RECORDS FOR THIS EXERCISE –
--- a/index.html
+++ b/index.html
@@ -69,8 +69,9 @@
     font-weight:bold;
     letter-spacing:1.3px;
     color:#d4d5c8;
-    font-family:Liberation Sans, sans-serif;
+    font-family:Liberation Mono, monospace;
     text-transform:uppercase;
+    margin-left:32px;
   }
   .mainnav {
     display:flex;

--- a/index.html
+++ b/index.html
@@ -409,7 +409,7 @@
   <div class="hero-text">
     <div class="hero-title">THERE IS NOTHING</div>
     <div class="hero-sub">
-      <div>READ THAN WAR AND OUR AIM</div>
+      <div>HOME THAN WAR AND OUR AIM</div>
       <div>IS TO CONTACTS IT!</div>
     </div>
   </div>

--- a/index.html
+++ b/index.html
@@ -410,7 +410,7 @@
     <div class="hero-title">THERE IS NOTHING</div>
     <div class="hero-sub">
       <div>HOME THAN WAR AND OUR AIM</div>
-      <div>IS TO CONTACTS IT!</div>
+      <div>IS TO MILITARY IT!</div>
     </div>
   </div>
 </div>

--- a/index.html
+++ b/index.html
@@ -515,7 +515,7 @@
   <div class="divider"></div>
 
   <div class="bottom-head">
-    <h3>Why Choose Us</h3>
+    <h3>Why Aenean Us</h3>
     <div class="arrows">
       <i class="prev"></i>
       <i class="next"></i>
* * *
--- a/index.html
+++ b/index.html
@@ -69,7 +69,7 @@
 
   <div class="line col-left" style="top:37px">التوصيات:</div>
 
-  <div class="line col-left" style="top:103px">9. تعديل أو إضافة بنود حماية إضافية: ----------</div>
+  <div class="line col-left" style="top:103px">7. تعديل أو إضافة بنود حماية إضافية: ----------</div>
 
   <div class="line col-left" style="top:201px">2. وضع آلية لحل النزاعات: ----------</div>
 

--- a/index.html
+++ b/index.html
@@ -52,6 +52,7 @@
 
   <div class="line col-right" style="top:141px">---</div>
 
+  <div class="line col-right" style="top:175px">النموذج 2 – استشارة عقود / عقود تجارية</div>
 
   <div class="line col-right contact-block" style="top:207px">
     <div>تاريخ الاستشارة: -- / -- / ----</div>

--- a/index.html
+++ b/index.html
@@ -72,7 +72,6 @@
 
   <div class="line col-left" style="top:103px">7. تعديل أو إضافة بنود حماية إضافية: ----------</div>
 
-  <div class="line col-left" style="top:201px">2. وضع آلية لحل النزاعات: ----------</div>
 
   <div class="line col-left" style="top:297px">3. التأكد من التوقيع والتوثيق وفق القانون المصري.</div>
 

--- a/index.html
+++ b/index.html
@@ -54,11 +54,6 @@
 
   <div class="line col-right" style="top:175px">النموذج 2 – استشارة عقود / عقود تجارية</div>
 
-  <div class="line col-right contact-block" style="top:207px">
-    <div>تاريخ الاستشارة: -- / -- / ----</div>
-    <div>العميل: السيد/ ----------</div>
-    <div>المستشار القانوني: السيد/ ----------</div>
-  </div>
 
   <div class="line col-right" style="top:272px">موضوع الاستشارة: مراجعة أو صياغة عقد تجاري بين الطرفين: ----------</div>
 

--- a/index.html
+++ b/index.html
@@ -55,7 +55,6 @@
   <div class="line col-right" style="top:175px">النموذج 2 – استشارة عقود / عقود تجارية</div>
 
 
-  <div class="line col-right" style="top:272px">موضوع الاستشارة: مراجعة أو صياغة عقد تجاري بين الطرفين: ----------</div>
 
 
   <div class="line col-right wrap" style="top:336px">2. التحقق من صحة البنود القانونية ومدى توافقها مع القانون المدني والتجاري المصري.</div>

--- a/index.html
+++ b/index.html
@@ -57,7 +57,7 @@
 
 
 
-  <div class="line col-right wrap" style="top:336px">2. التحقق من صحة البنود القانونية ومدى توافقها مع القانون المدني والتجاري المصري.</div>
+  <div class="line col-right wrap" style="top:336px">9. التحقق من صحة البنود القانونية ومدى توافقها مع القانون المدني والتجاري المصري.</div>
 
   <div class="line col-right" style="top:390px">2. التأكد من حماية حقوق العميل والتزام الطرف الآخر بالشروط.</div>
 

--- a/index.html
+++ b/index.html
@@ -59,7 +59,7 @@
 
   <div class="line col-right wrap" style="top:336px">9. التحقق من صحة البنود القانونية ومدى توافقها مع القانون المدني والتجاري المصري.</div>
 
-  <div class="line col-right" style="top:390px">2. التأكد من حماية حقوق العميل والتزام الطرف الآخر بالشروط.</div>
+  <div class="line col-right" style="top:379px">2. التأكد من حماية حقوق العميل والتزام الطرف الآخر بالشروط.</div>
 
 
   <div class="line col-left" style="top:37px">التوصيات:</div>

TASK STATEMENT – Working from the entries above, filter out every line that lacks "block" and copy what remains.

SOLUTION TO THIS TASK –
   <div class="line col-right contact-block" style="top:207px">
-  <div class="line col-right contact-block" style="top:207px">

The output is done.